Grey was an earthy renaissance man and his life could have gone any number of ways. Before he was a fulltime writer (his first attempt was derided by his father as “scribbling nonsense”) he went to college on a baseball scholarship and then had a dental practice. After the usual ups and downs with publishing, he was eventually able to write full time. He wrote at least ninety-six books and innumerable essays, and the cache of writings discovered after his death had enough material to continue publishing his works at their regular intervals for fourteen years. (The expanse of Grey’s novels displayed on shelves gives romance and sci-fi a run for their money.) He is estimated to have written between five and nine million words, sometimes at a pace of one hundred thousand per month. He had nine world records in fishing, and between 1915 and 1924 his books were on the best seller list nine times. There is a Liberty Ship named after him, and his nonfiction abilities – including a narrative biography of George Washington that was written mostly without research due his having memorized most of what was needed – were assessed with praise equal to that of his novels, which were noted to contain “splendid description, insightful narration, frequent humor, surprising vitality, pungent wit, and provocative philosophy.”
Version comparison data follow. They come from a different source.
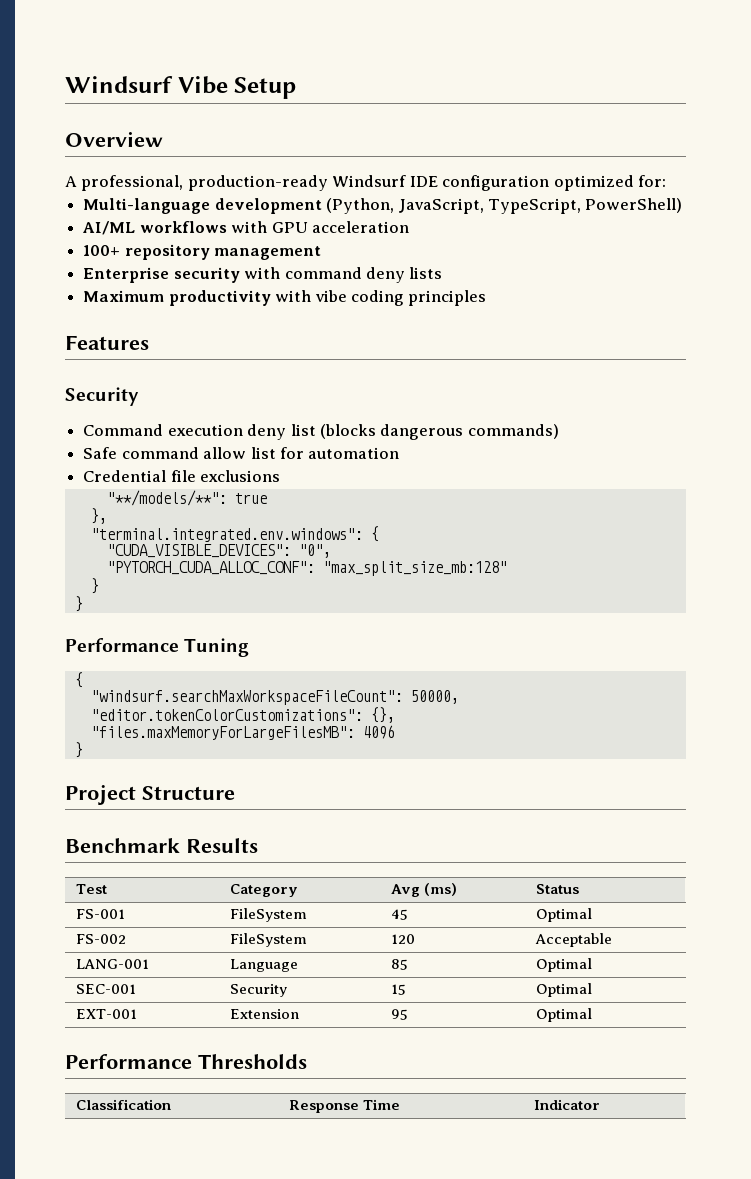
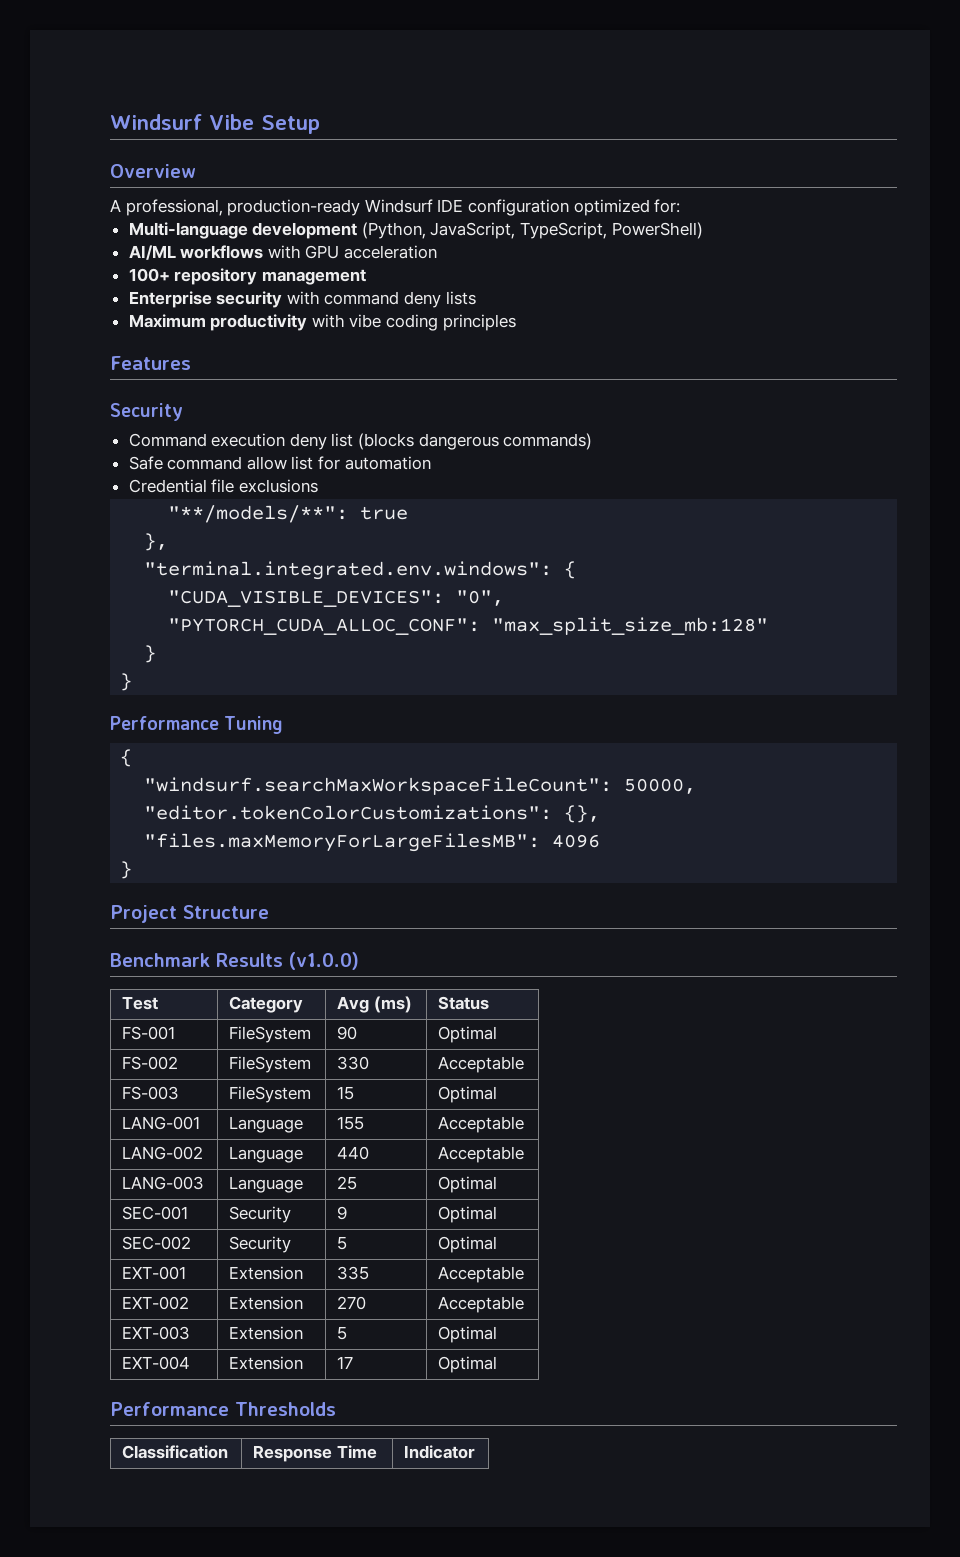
- Benchmark Results
+ Benchmark Results (v1.0.0)
- FS-001 | FileSystem | 45 | Optimal
+ FS-001 | FileSystem | 90 | Optimal
- FS-002 | FileSystem | 120 | Acceptable
- LANG-001 | Language | 85 | Optimal
- SEC-001 | Security | 15 | Optimal
- EXT-001 | Extension | 95 | Optimal
+ FS-002 | FileSystem | 330 | Acceptable
+ FS-003 | FileSystem | 15 | Optimal
+ LANG-001 | Language | 155 | Acceptable
+ LANG-002 | Language | 440 | Acceptable
+ LANG-003 | Language | 25 | Optimal
+ SEC-001 | Security | 9 | Optimal
+ SEC-002 | Security | 5 | Optimal
+ EXT-001 | Extension | 335 | Acceptable
+ EXT-002 | Extension | 270 | Acceptable
+ EXT-003 | Extension | 5 | Optimal
+ EXT-004 | Extension | 17 | Optimal

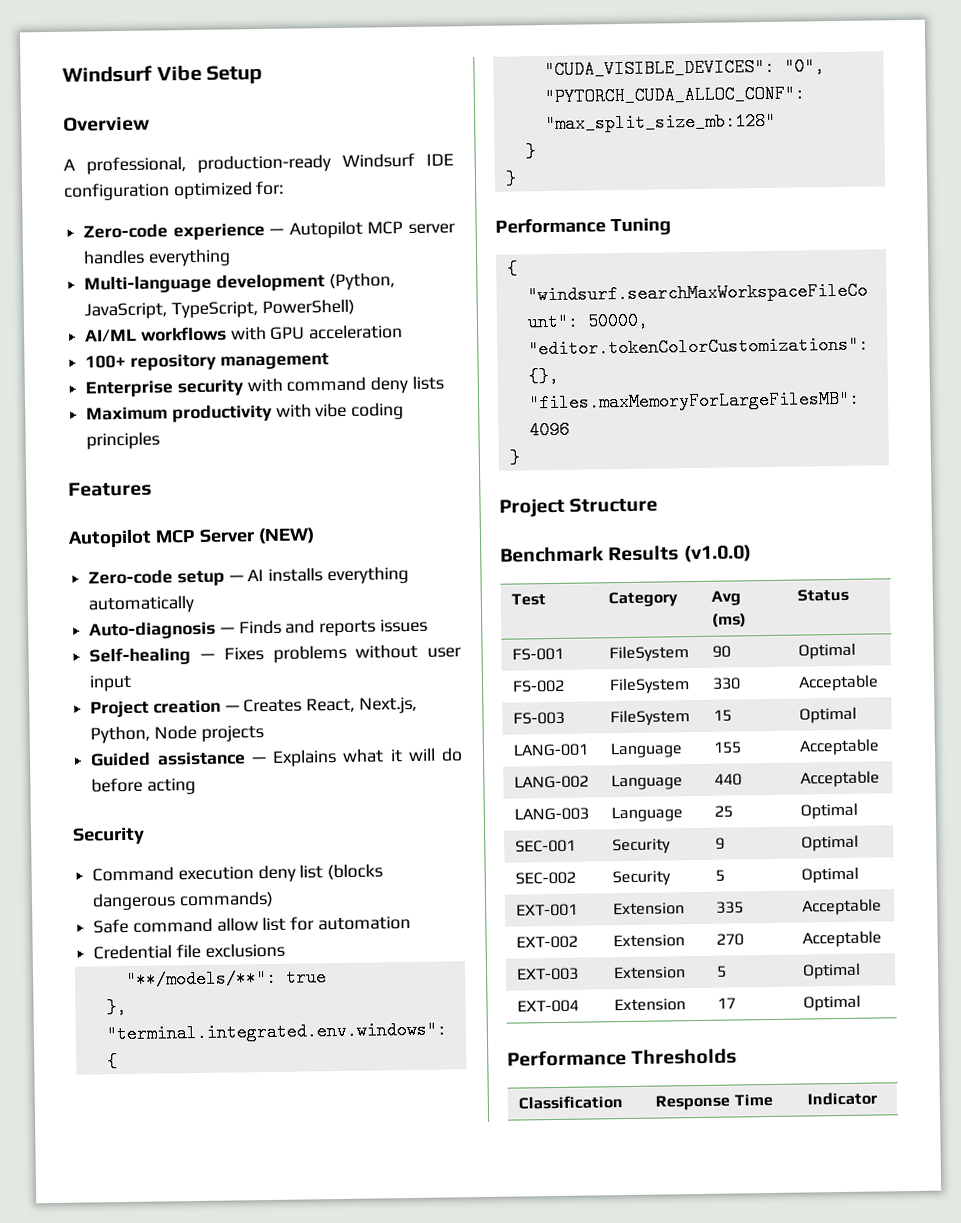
+ Zero-code experience — Autopilot MCP server handles everything
+ Autopilot MCP Server (NEW)
+ Zero-code setup — AI installs everything automatically
+ Auto-diagnosis — Finds and reports issues
+ Self-healing — Fixes problems without user input
+ Project creation — Creates React, Next.js, Python, Node projects
+ Guided assistance — Explains what it will do before acting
Of course, his works were also widely derided as being nothing more than copies of the dime novels he devoured when he was young, that the characters and adventures are identical, that the writing is as pedestrian as you’d expect from someone who has written close to one hundred novels. The lessons learned through his books are repetitive and jingoistic, providing predictably and unobjectionably moral guidance during a time considered by cranky seniors to be bereft of any real moral clarity (though this has been said of any time period ever). There was violence and terror and suspense but that was a given for stories set in the Wild West. Sex was downplayed enough to be recognizable only through oblique hints[11] aside from the numerous scenes where two people share a passionate kiss. But this is almost universally unobjectionable, as a triumphant kiss is the most appropriate and widely-recognized way to cap off an adventure.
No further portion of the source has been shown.